[What you should do]
Extract every record, exactly as written, and ignore the pictures.

[[ Provided records, beginning ]]

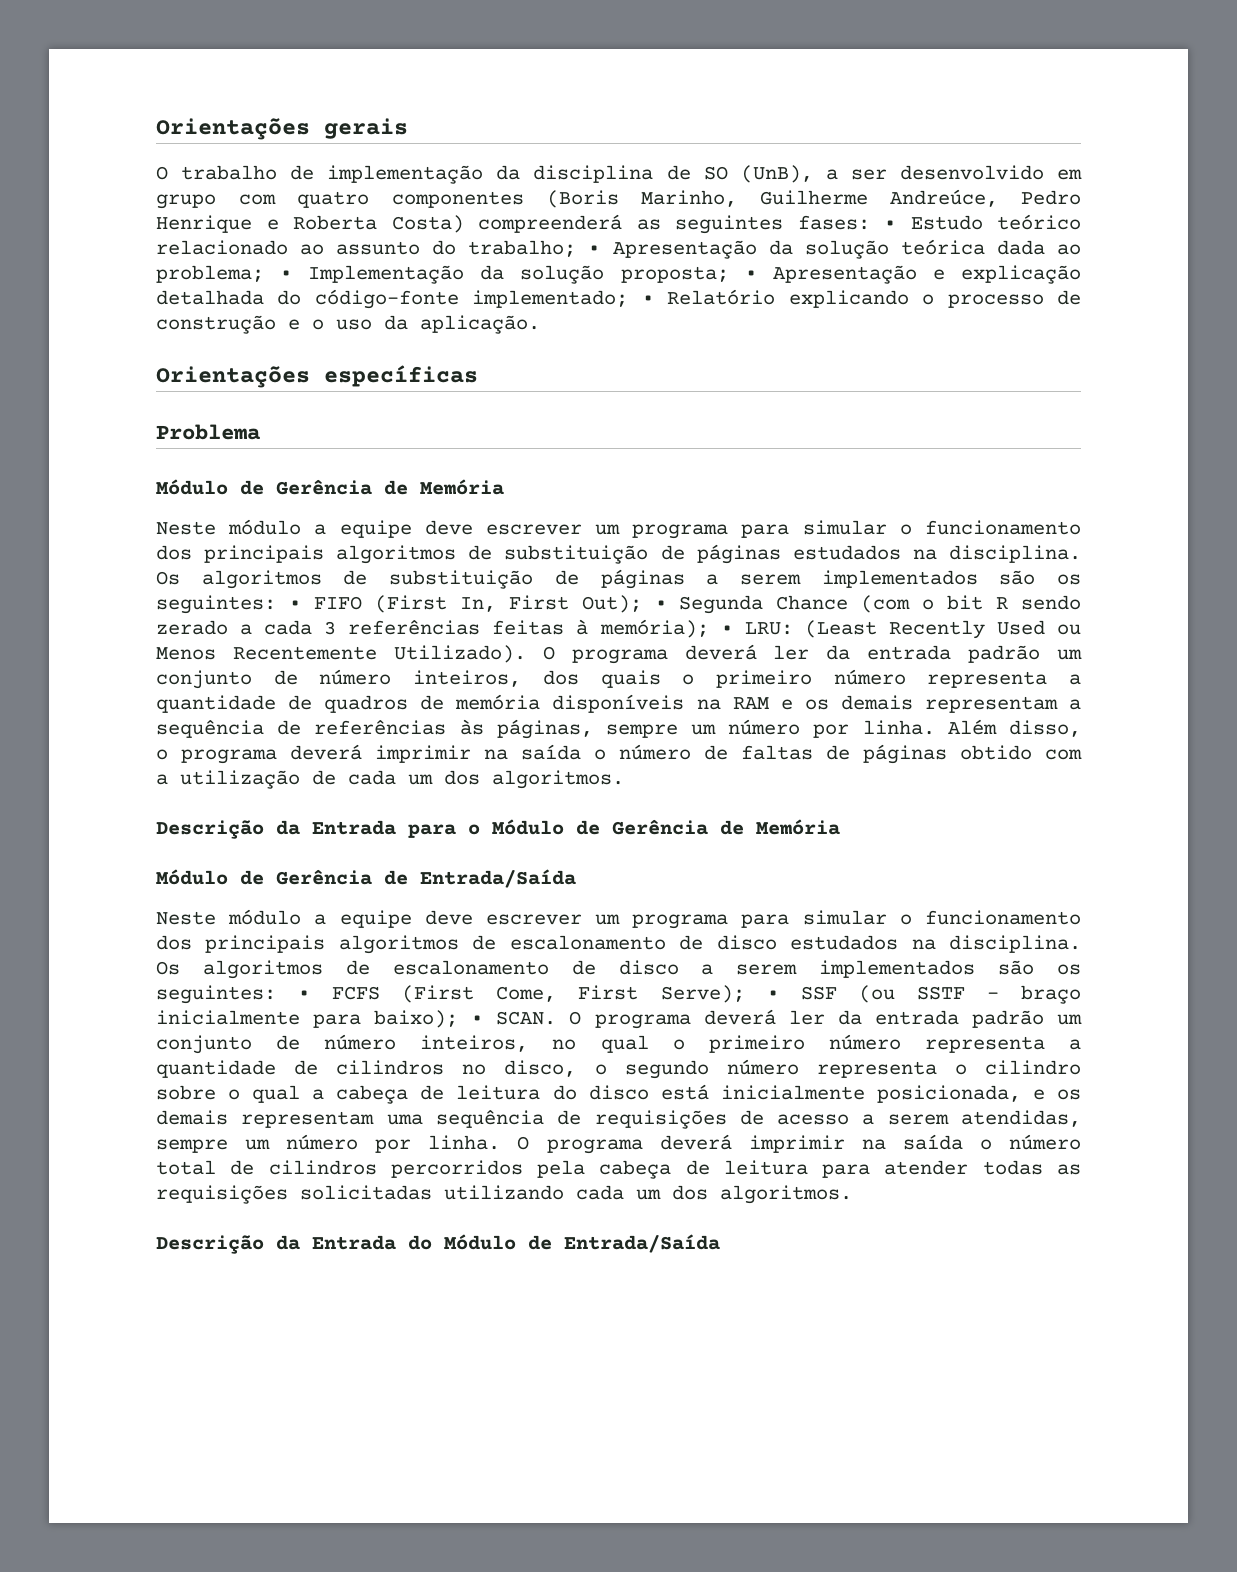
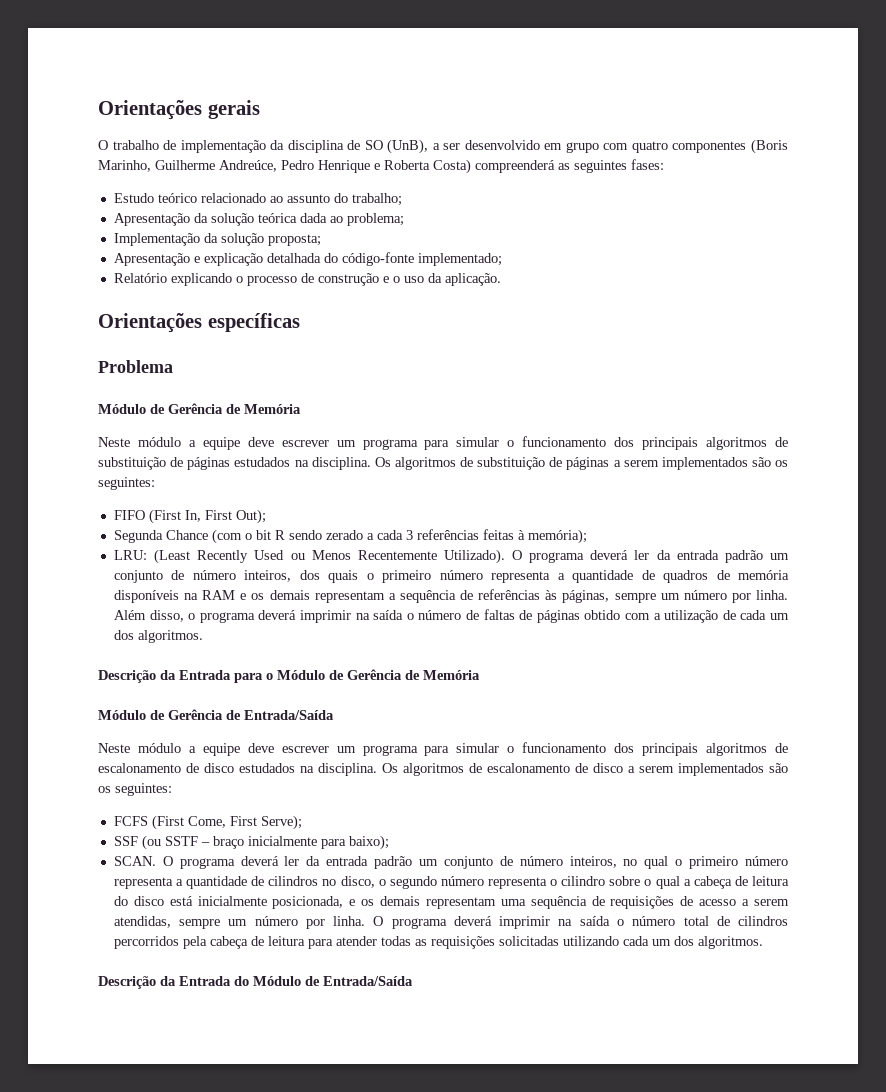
[884,220,896,229] • -> (664, 164) //
[588,245,601,254] • -> (402, 199) //
[280,270,293,279] • -> (404, 219) //
[744,270,757,279] • -> (321, 240) //
[641,295,654,304] • -> (502, 259) //
[288,600,301,609] • -> (155, 483) //
[654,600,667,609] • -> (266, 516) //
[720,625,733,634] • -> (587, 536) //
[298,990,311,999] • -> (172, 789) //
[766,990,779,999] • -> (302, 822) //
[471,1015,484,1024] • -> (389, 842) //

[[ Provided records, end ]]

[Output]
[884,220,896,229] • -> (664, 164) //
[588,245,601,254] • -> (402, 199) //
[280,270,293,279] • -> (404, 219) //
[744,270,757,279] • -> (321, 240) //
[641,295,654,304] • -> (502, 259) //
[288,600,301,609] • -> (155, 483) //
[654,600,667,609] • -> (266, 516) //
[720,625,733,634] • -> (587, 536) //
[298,990,311,999] • -> (172, 789) //
[766,990,779,999] • -> (302, 822) //
[471,1015,484,1024] • -> (389, 842) //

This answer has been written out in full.